Consider potential barriers to effective communication, such as parents’ past experiences with nurseries, language and cultural differences, and varying values. Parents’ own experiences can affect their willingness to engage, so building a trusting relationship can help overcome these reservations. Being mindful of language barriers and cultural differences, providing translated materials, or using bilingual staff can help bridge gaps. Additionally, recognising and respecting that parents may have different values and approaches to raising children can provide the opportunity for more open, non-judgmental communication.

Be transparent, make parents and carers feel included

Transparency is a crucial step in building strong partnerships with parents and carers.
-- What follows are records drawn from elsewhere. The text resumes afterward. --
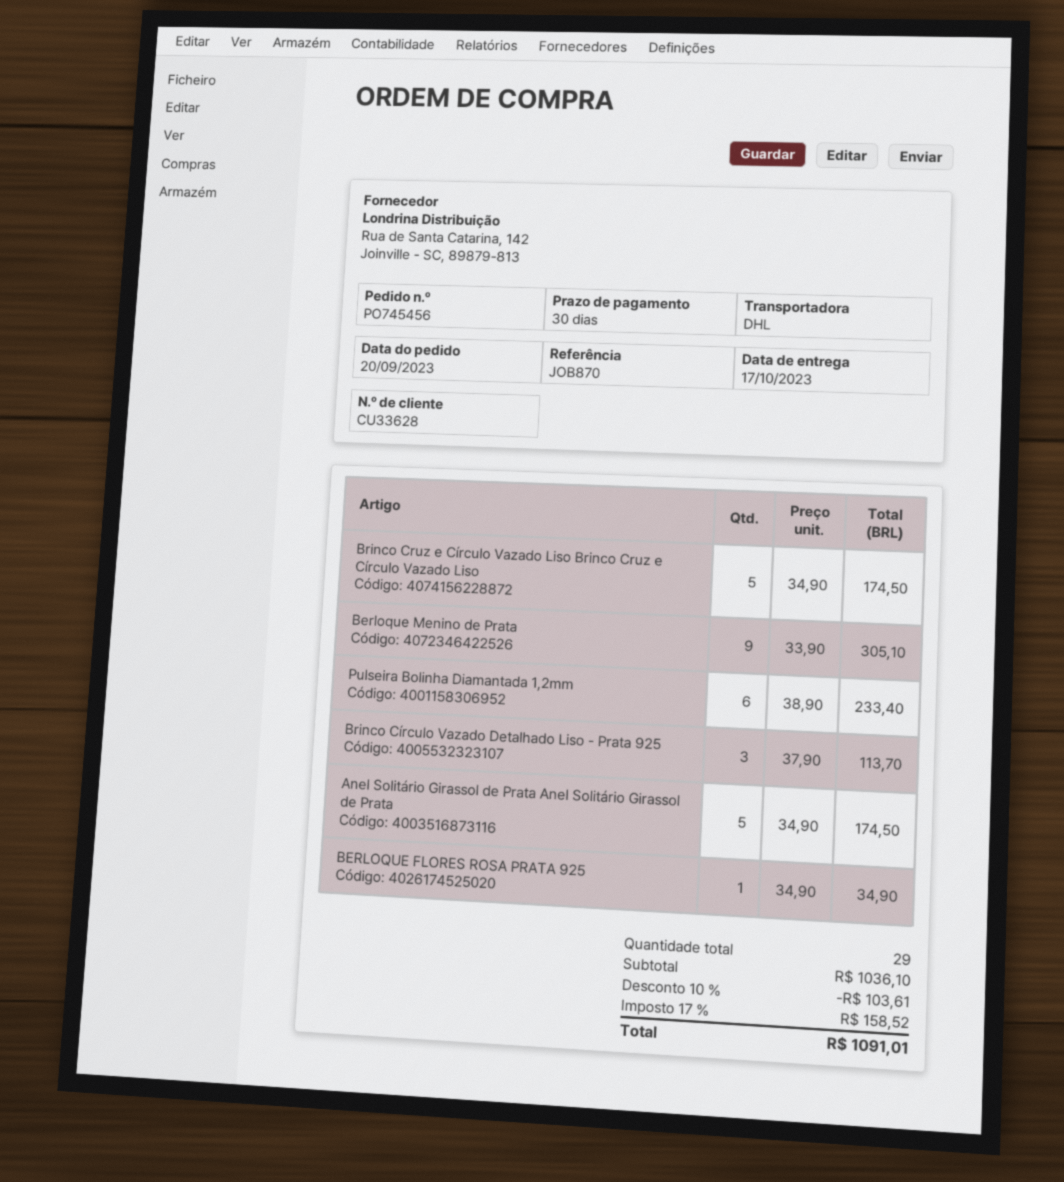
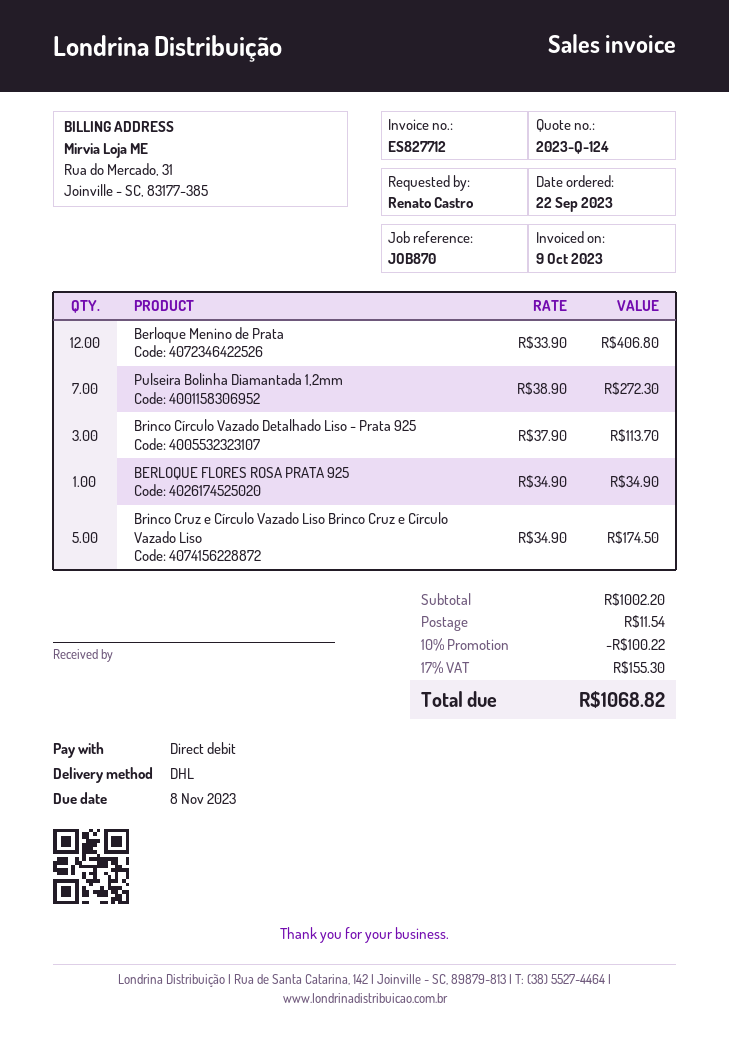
order date: 2023-09-20 -> 2023-09-22
Berloque Menino de Prata: 9 x 33.90 = 305.10 -> 12 x 33.90 = 406.80
Pulseira Bolinha Diamantada 1,2mm: 6 x 38.90 = 233.40 -> 7 x 38.90 = 272.30
Anel Solitário Girassol de Prata Anel Solitário Girassol de Prata: 5 x 34.90 = 174.50 -> none
subtotal: 1036.10 -> 1002.20
discount: 10% = 103.61 -> 10% = 100.22
shipping: none -> 11.54
tax: 17% = 158.52 -> 17% = 155.30
total: 1091.01 -> 1068.82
Providing clear and comprehensive information helps parents understand what to expect and how to support their children’s next steps. Sharing documents that outline developmental milestones and examples of how adults can support children at each stage is highly beneficial. This approach helps both the nursery and parents plan effective support strategies.

Recognise that parents come from diverse backgrounds and have different levels of experience with children. Some may have never been around children before. Since children don’t come with instructions, creating an environment where parents can ask questions and receive helpful, non-judgmental responses is vital. Every family is unique, and acknowledging this uniqueness ensures you provide the best possible support.

Consider how parents learn best—whether through verbal explanations, demonstrations, or providing resources to read, watch, or listen to. Offering various forms of support allows parents to feel acknowledged and understood, truly valuing their partnership with you and strengthening the bond.

To further include parents and carers, conduct regular surveys, focus groups, or feedback forms to gather their views and ideas. Use this feedback to identify areas for improvement and inform your provision’s development plan. Be transparent and address the feedback you receive by informing them of any changes you may implement or how you already do this within your setting. Celebrating successes and achievements with parents and carers and sharing how their feedback has been used to improve your setting helps build trust and shows that their input is valued.

By being transparent and inclusive, you create a supportive environment where parents feel involved and respected, enhancing the overall experience for children and their families.